Go over the listing below line by line and tally those containing "very". Give only the tally.

======== DATA SUPPLIED

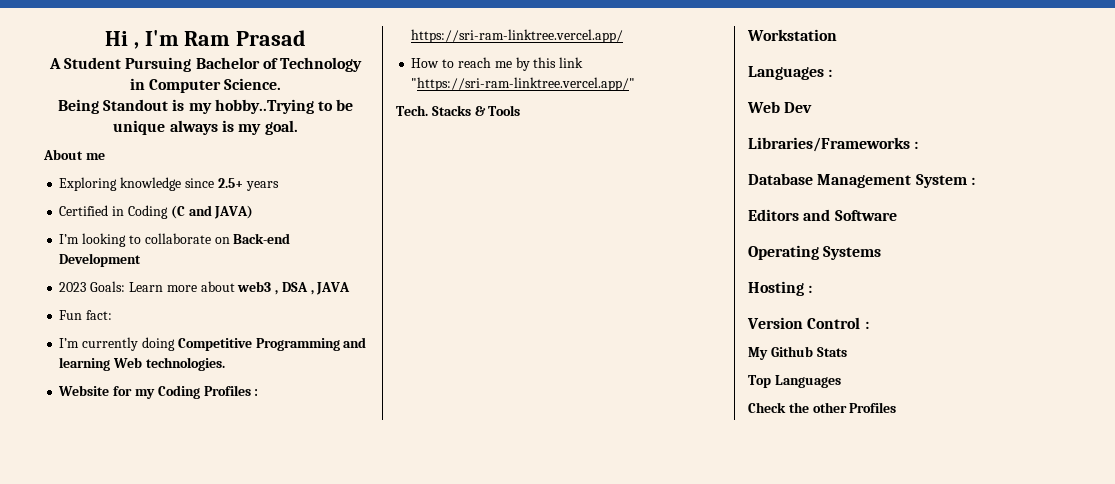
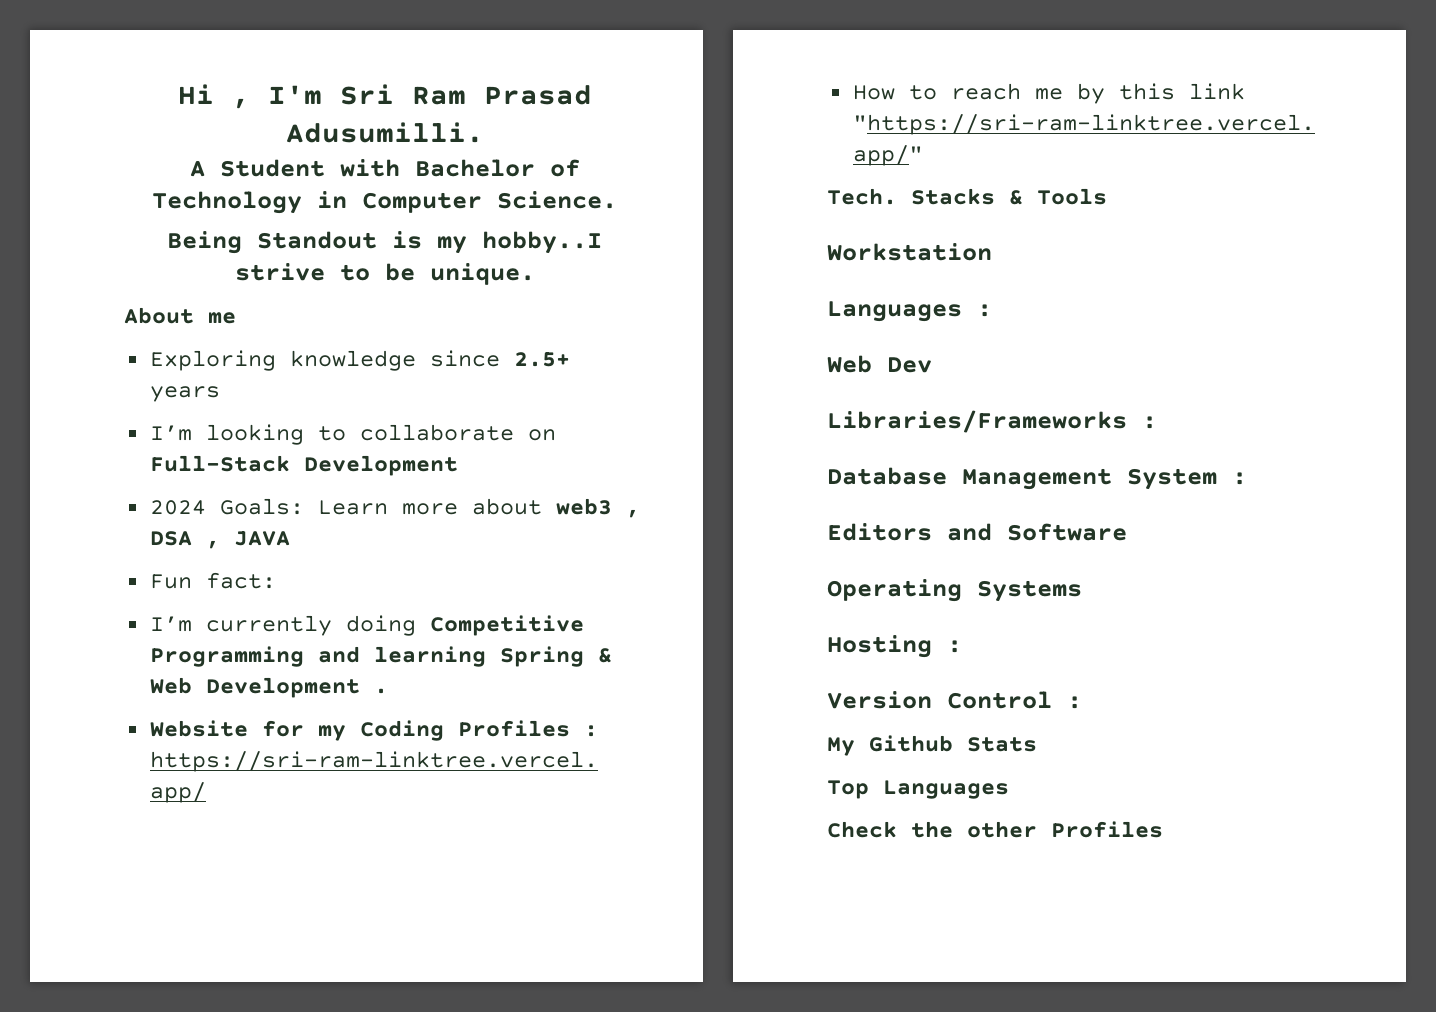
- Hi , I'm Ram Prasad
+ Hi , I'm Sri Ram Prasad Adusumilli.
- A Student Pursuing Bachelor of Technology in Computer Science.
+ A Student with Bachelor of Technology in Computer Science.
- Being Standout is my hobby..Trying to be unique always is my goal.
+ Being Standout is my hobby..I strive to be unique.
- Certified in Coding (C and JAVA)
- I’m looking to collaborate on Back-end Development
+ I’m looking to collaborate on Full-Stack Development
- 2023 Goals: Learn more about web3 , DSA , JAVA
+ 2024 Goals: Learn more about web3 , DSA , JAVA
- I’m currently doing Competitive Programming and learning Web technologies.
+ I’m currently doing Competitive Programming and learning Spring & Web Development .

================
======== DATA SUPPLIED

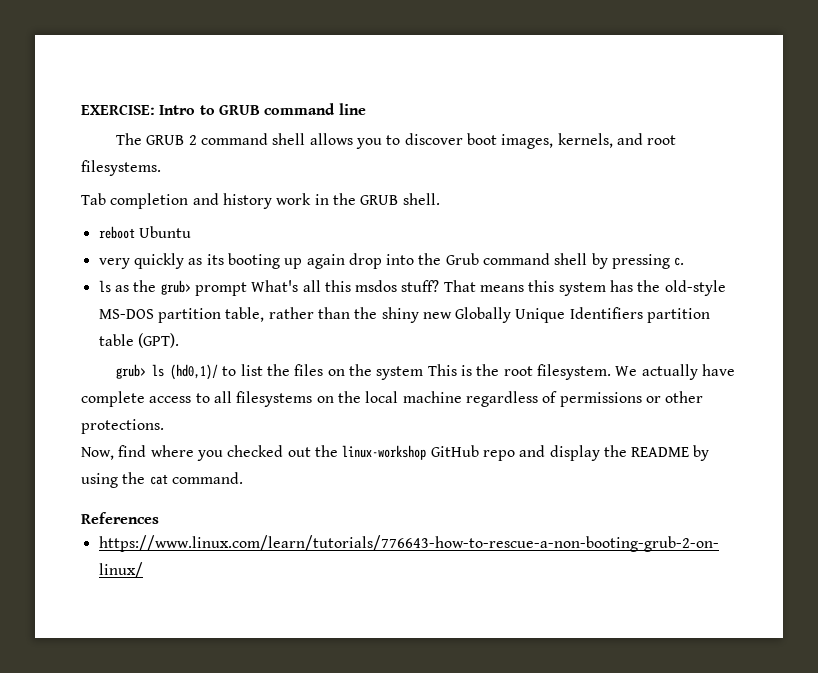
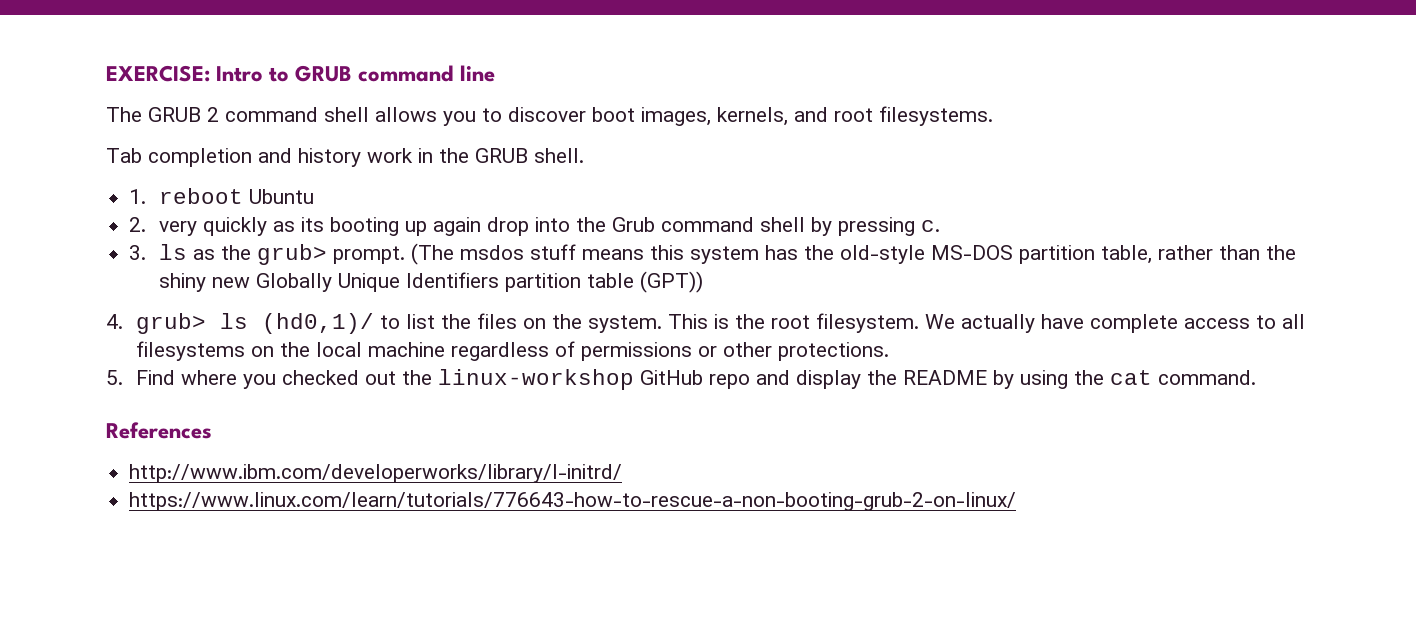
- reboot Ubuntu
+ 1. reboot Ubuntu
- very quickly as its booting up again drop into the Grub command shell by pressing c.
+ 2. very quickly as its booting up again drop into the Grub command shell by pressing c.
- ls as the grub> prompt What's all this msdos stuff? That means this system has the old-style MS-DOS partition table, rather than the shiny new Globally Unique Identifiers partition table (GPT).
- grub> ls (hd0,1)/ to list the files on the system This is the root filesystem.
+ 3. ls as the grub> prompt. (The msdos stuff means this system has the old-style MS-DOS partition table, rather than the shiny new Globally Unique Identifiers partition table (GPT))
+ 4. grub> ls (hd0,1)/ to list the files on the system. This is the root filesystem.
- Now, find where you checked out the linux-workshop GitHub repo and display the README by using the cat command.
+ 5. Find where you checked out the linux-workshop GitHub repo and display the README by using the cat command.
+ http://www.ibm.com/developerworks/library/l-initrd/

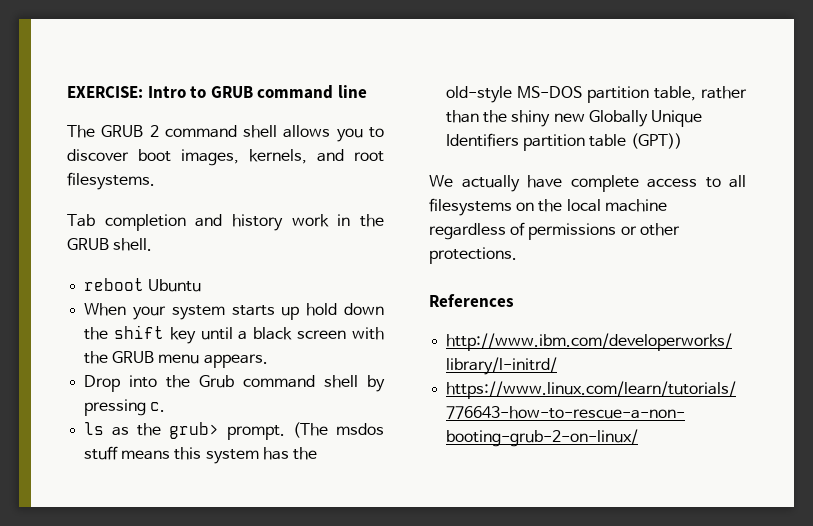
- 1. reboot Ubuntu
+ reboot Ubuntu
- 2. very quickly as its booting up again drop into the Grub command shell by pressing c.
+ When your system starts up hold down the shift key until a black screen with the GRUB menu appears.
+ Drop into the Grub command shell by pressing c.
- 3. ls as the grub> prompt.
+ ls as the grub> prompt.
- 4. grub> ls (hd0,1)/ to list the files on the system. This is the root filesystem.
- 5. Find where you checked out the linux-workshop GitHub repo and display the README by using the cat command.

================
======== DATA SUPPLIED

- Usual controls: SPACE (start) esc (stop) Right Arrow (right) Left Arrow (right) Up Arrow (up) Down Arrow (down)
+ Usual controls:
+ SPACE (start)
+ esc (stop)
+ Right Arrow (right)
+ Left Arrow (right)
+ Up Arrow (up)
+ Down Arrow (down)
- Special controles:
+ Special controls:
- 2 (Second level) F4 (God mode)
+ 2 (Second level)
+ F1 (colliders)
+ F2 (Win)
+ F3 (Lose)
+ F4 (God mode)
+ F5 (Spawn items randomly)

================

RESPONSE AREA:
3